EXERCISE GOAL:
Please return the data word for word and leave out any picture it contains.

Data records:
---+---
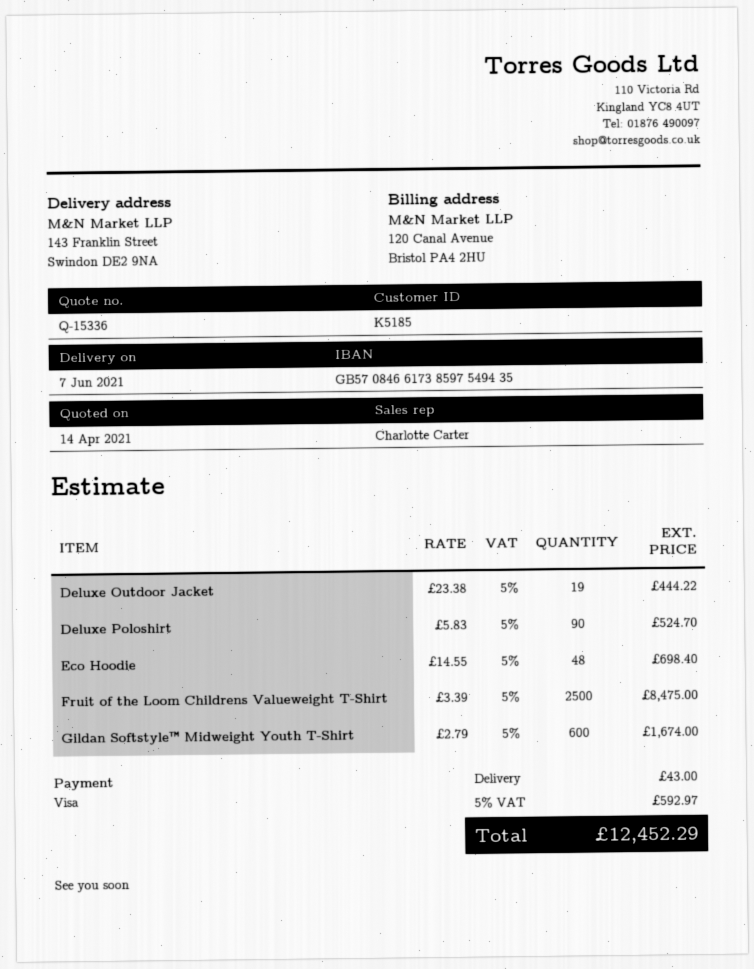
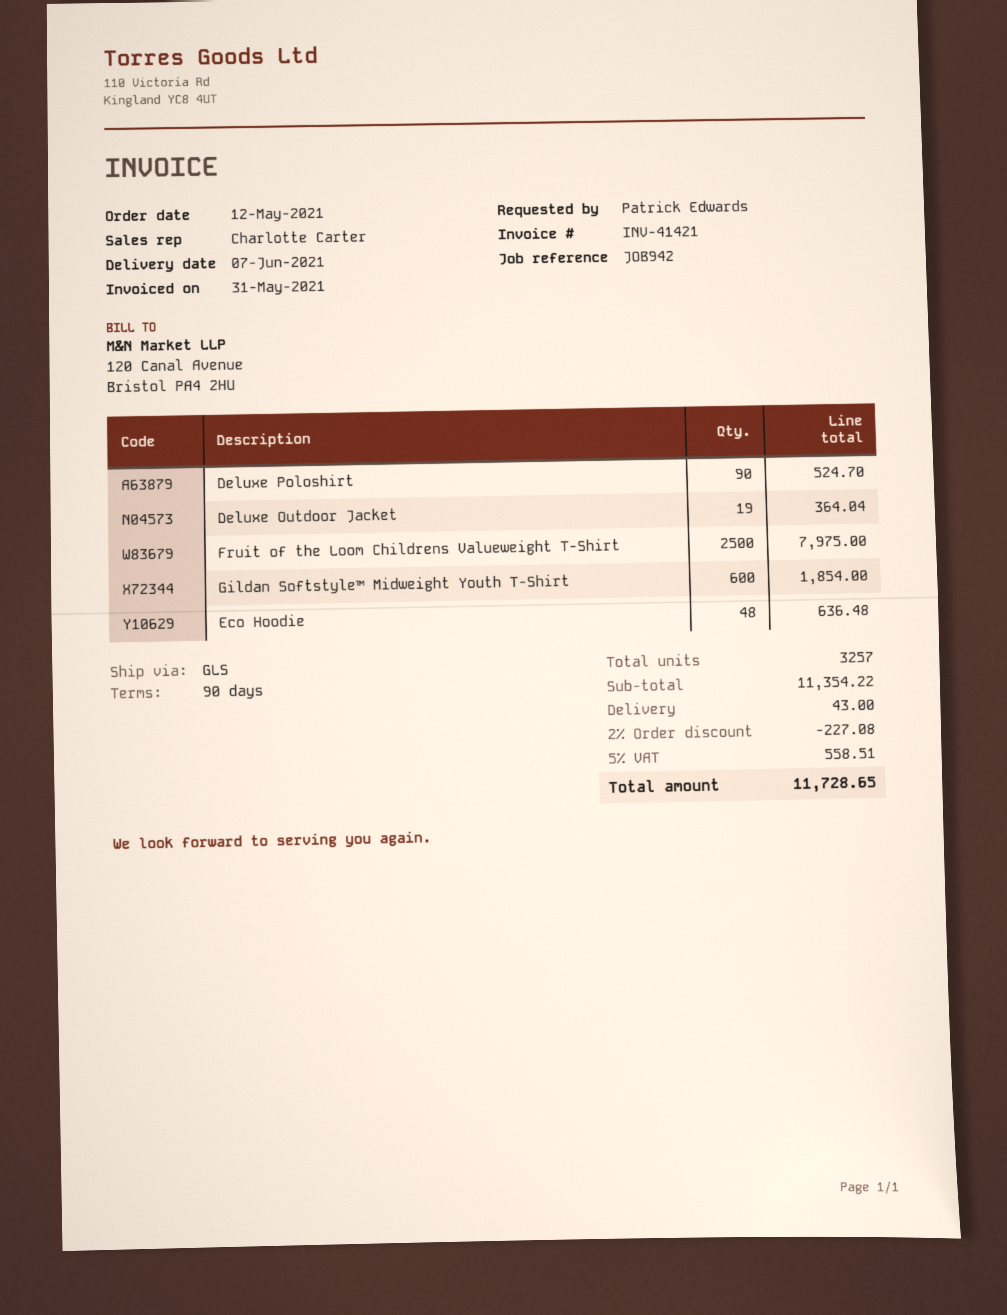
Deluxe Outdoor Jacket: 19 for 444.22 -> 19 for 364.04
Eco Hoodie: 48 for 698.40 -> 48 for 636.48
Fruit of the Loom Childrens Valueweight T-Shirt: 2500 for 8475.00 -> 2500 for 7975.00
Gildan Softstyle™ Midweight Youth T-Shirt: 600 for 1674.00 -> 600 for 1854.00
discount: none -> 2% = 227.08
tax: 5% = 592.97 -> 5% = 558.51
total: 12452.29 -> 11728.65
---+---
RESPONSE TO THE EXERCISE:
Deluxe Outdoor Jacket: 19 for 444.22 -> 19 for 364.04
Eco Hoodie: 48 for 698.40 -> 48 for 636.48
Fruit of the Loom Childrens Valueweight T-Shirt: 2500 for 8475.00 -> 2500 for 7975.00
Gildan Softstyle™ Midweight Youth T-Shirt: 600 for 1674.00 -> 600 for 1854.00
discount: none -> 2% = 227.08
tax: 5% = 592.97 -> 5% = 558.51
total: 12452.29 -> 11728.65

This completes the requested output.